• [Record set]:
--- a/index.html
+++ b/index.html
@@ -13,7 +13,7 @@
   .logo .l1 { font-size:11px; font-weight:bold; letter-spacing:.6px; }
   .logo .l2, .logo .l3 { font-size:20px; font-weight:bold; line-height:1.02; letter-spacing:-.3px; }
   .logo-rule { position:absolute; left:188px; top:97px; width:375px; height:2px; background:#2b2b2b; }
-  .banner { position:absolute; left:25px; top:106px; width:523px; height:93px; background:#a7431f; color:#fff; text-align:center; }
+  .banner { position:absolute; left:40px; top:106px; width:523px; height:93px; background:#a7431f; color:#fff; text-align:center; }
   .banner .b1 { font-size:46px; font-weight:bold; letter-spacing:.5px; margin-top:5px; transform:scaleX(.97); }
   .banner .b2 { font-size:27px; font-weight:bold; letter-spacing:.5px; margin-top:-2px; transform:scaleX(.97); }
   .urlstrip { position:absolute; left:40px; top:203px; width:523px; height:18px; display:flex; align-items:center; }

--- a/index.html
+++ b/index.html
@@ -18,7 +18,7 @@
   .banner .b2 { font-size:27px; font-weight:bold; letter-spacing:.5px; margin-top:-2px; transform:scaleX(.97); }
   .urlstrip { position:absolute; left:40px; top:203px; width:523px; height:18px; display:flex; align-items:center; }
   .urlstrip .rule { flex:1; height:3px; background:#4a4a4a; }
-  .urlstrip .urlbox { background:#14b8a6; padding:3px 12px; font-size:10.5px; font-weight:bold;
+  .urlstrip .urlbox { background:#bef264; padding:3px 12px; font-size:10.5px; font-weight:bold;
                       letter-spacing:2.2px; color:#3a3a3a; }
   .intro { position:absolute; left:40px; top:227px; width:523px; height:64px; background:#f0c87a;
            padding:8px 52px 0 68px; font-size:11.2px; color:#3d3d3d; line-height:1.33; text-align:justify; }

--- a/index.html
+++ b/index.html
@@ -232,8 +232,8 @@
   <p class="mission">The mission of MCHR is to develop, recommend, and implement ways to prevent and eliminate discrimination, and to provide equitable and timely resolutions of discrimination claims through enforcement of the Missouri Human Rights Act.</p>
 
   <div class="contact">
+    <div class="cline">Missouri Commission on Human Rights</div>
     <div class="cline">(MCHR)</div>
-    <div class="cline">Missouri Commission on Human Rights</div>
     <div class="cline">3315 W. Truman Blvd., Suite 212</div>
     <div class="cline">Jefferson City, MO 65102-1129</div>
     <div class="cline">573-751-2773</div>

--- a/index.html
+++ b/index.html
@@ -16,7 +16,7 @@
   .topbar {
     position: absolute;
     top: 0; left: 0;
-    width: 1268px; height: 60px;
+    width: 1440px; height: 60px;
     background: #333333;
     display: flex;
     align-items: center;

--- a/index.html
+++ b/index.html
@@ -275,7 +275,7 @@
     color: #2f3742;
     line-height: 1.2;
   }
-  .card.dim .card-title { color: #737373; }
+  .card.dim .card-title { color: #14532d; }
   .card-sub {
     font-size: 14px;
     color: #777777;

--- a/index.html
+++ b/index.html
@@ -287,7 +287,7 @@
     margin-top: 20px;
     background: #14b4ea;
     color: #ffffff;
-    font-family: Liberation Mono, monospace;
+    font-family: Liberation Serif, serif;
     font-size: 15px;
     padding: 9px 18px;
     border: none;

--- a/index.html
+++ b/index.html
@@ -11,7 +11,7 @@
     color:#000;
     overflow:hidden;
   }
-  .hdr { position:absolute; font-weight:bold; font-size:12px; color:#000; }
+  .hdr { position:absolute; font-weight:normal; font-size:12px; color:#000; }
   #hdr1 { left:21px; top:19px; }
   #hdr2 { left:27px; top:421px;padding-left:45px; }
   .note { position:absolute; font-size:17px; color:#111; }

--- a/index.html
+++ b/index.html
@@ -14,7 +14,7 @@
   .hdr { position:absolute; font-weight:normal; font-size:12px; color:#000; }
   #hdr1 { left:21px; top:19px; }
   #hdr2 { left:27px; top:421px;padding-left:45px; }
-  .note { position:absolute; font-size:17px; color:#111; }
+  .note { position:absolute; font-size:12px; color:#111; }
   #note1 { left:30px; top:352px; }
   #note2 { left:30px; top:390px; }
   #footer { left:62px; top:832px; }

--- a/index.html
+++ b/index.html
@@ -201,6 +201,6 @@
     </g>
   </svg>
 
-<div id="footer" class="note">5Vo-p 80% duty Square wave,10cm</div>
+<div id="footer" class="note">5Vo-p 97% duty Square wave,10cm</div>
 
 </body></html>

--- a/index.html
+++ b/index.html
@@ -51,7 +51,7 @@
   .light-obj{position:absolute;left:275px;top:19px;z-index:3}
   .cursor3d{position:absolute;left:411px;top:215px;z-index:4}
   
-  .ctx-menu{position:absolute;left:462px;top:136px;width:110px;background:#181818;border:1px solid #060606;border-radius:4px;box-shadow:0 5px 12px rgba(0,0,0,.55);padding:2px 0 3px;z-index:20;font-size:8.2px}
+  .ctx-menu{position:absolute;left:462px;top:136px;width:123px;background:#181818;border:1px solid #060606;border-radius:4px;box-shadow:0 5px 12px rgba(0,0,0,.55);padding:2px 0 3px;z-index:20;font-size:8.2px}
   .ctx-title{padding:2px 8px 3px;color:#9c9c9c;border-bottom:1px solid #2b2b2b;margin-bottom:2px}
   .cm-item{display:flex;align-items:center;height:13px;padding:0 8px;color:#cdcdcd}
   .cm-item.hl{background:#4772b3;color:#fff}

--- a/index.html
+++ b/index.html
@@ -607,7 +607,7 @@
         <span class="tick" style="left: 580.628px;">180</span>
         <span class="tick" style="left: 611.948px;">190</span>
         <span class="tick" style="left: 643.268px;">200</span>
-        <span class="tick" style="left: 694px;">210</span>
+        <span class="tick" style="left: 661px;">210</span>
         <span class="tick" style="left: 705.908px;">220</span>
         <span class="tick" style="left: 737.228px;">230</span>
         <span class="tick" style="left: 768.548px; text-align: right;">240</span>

• [Exercise instructions]: When a line of the data holds the string "tick", pick it out and copy it.

• [Result for this task]:
         <span class="tick" style="left: 580.628px;">180</span>
         <span class="tick" style="left: 611.948px;">190</span>
         <span class="tick" style="left: 643.268px;">200</span>
-        <span class="tick" style="left: 694px;">210</span>
+        <span class="tick" style="left: 661px;">210</span>
         <span class="tick" style="left: 705.908px;">220</span>
         <span class="tick" style="left: 737.228px;">230</span>
         <span class="tick" style="left: 768.548px; text-align: right;">240</span>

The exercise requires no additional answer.